Auditing and Accounting Studies
Auditing skills are integral to success in the field of accounting. Whether or not your financial reporting role is categorized as an auditing position, you need to know the theory, practices and techniques of auditing. As a result, most bachelor’s degree programs in accounting include at least one auditing course, if not more. Similarly, auditors need to know the foundations of accounting principles and practices in order to do their work, so they must have an educational background in general accounting, as well.
Only a few schools offer specialized undergraduate degrees in auditing, such as a bachelor’s degree in internal auditing, the BLS reported. Certainly, these focused programs attract some aspiring auditors, but most auditors start their careers with a more general accounting degree. Some accounting programs offer an auditing concentration, sequence or specialization as part of their degree program.
When you study accounting and auditing at the bachelor’s degree level, you will take courses in a range of topics, including financial accounting, cost accounting, auditing and accounting information systems. Coursework typically begins with introductory classes, such as principles of accounting, and progresses through intermediate accounting coursework. General business classes, too, are important for success in an auditing or accounting role, particularly if you aspire to work as an internal auditor. You may find yourself completing core business studies in economics, finance, marketing, human resources, management and organizational behavior alongside your focused accounting coursework.
Specialized auditing coursework might include classes in fraud examination, information systems auditing, case studies in internal auditing and auditing internship opportunities.
Certifications and Advanced Education for Auditors
It’s possible to become an auditor with only a bachelor’s degree in accounting, or with a bachelor’s degree and some accounting work experience. However, some employers – especially large corporations or one of the “Big Four” accounting firms – may prefer or require that candidates for auditing roles have more education and training than just an undergraduate degree. If you aspire to move up to roles such as senior auditor, having a professional certification or a master’s degree can be especially valuable.
Probably the most recognized credential for auditors is Certified Internal Auditor (CIA) certification offered by the Institute of Internal Auditors (IIA).
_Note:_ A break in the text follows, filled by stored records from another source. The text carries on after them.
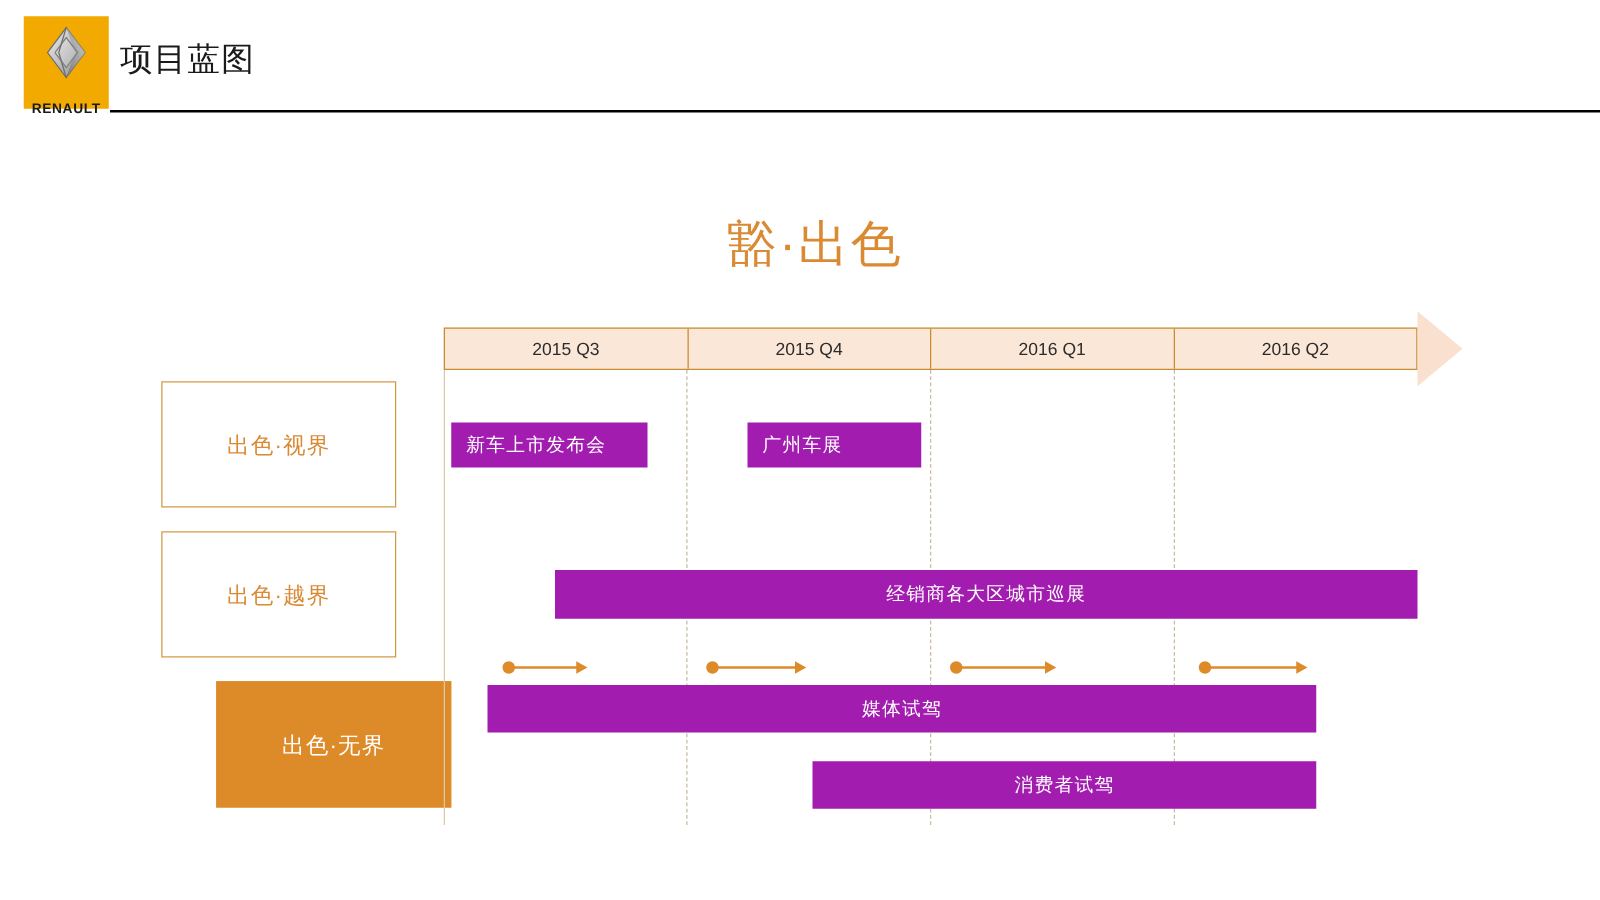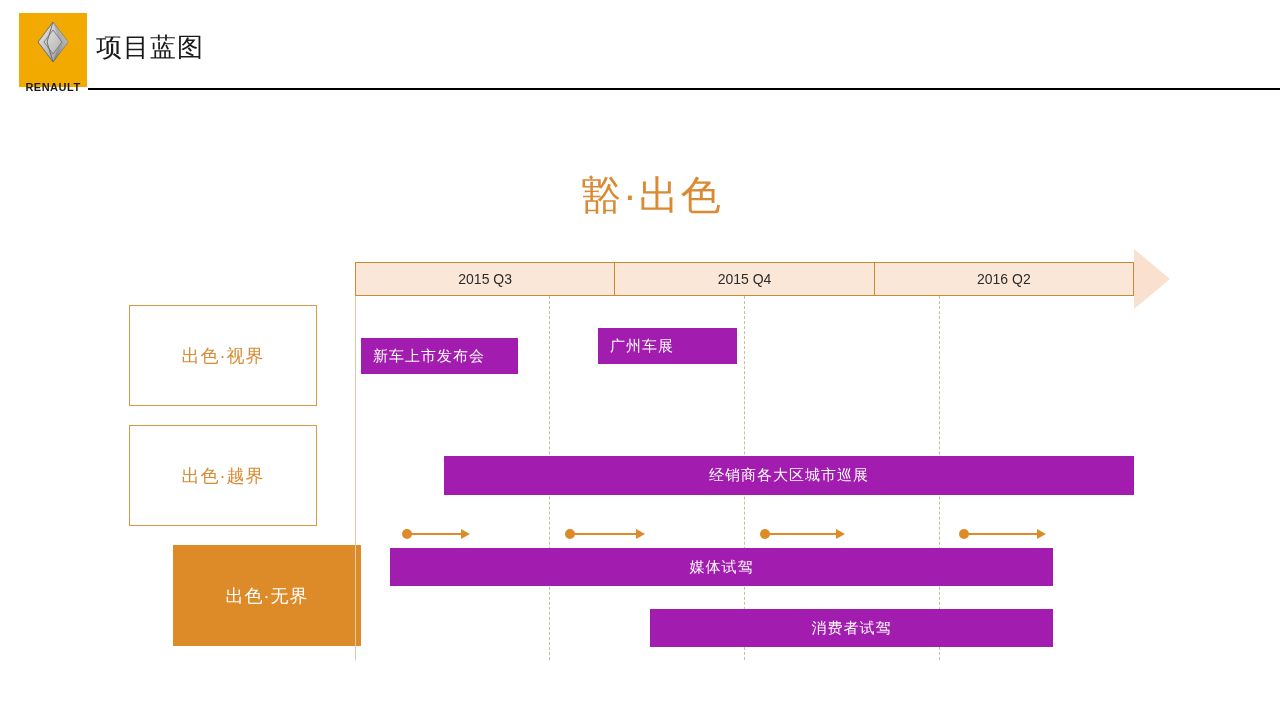--- a/index.html
+++ b/index.html
@@ -174,21 +174,21 @@
     color: #ffffff;
     font-size: 15px;
     letter-spacing: 1px;
     box-sizing: border-box;
   }
   .task-bar.gray { background: #a21caf; }
   .task-bar.orange { background: #a21caf; }
   .task-bar.left-pad { justify-content: flex-start; padding-left: 12px; }
 
   #bar-launch   { left: 361px;  top: 338px; width: 157px; height: 36px; }
-  #bar-autoshow { left: 598px;  top: 328px; width: 139px; height: 36px; }
+  #bar-autoshow { left: 598px;  top: 338px; width: 139px; height: 36px; }
   #bar-roadshow { left: 444px;  top: 456px; width: 690px; height: 39px; }
   #bar-media    { left: 390px;  top: 548px; width: 663px; height: 38px; }
   #bar-consumer { left: 650px;  top: 609px; width: 403px; height: 38px; }
 
   
   .arrow-marker {
     position: absolute;
     top: 526px;
     height: 16px;
   }
@@ -277,20 +277,23 @@
 
 <div id="timeline">
   <div id="timeline-header">
     <div class="quarter-cell">
       <span>2015 Q3</span>
     </div>
     <div class="quarter-cell">
       <span>2015 Q4</span>
     </div>
     <div class="quarter-cell">
+      <span>2016 Q1</span>
+    </div>
+    <div class="quarter-cell">
       <span>2016 Q2</span>
     </div>
   </div>
   <div id="timeline-arrowhead"></div>
 </div>
 
 <div id="grid-left"></div>
 <div id="grid-d1" class="grid-dashed"></div>
 <div id="grid-d2" class="grid-dashed"></div>
 <div id="grid-d3" class="grid-dashed"></div>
This globally accepted general auditing certification that requires the passing of a three-part professional exam. The IIA also offers other auditing certifications. The Certified Government Auditing Professional (CGAP) credential is ideal for auditors who work or want to work in the public sector, while the certified Financial Services Auditor (CFSA) designation is for internal auditors working in banks or financial services. The other two certifications, Certification in Risk Management Assurance (CRMA) and Certification in Control Self-Assessment (CCSA), focus on a specialized area of expertise, rather than a work setting. External auditors can also benefit from attaining credentials, such as the Certified Fraud Examiner (CFE) certification.
If you’re considering graduate school, a master’s degree program in auditing or forensic accounting could prove valuable. In these programs, you will take advanced and specialized courses such as fraud auditing, fraud examination, white collar and financial crimes, forensic accounting, advanced internal auditing and auditing practice. Often, a master’s degree in auditing or accounting can be completed in just one to two years, and having this advanced degree can help you move into senior auditing or management roles.
Often, it’s the experience gained through internships and attributes such as communication, analytical and leadership skills, as much as technical auditing and accounting knowledge, that help new graduates succeed in auditing roles.